→ THE PROBLEM: If a line of the records contains the string "user", copy it out.

Difference listings

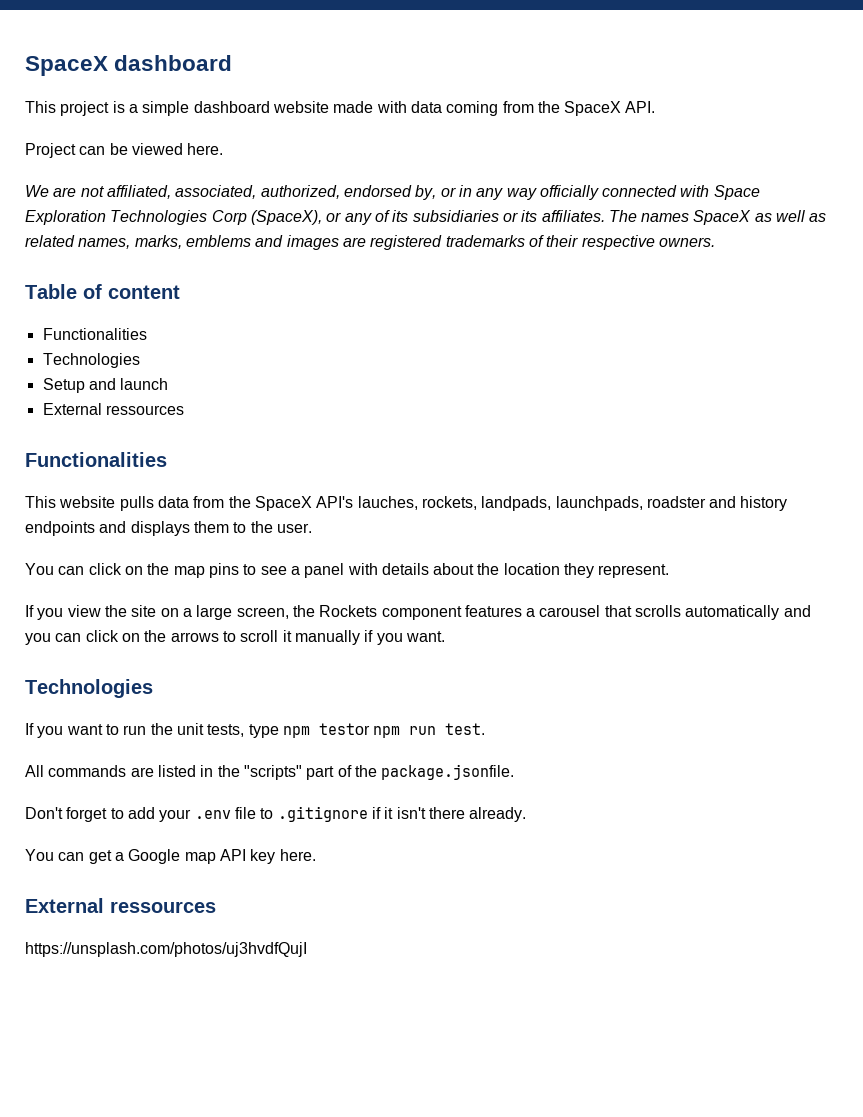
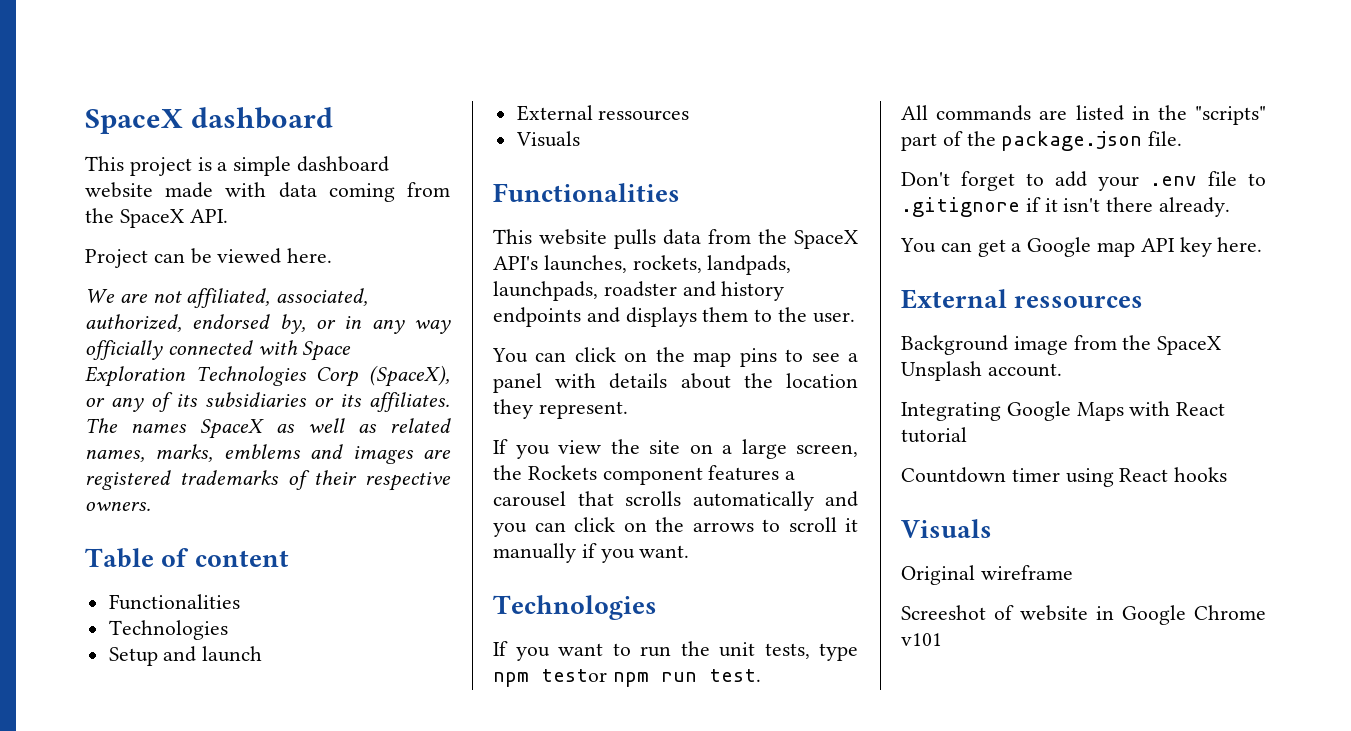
  Setup and launch
  External ressources
+ Visuals
- This website pulls data from the SpaceX API's lauches, rockets, landpads, launchpads, roadster and history endpoints and displays them to the user.
+ This website pulls data from the SpaceX API's launches, rockets, landpads, launchpads, roadster and history endpoints and displays them to the user.
- All commands are listed in the "scripts" part of the package.jsonfile.
+ All commands are listed in the "scripts" part of the package.json file.
- https://unsplash.com/photos/uj3hvdfQujI
+ Background image from the SpaceX Unsplash account.
+ Integrating Google Maps with React tutorial
+ Countdown timer using React hooks
+ Visuals
+ Original wireframe
+ Screeshot of website in Google Chrome v101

→ EXPECTED OUTPUT:
- This website pulls data from the SpaceX API's lauches, rockets, landpads, launchpads, roadster and history endpoints and displays them to the user.
+ This website pulls data from the SpaceX API's launches, rockets, landpads, launchpads, roadster and history endpoints and displays them to the user.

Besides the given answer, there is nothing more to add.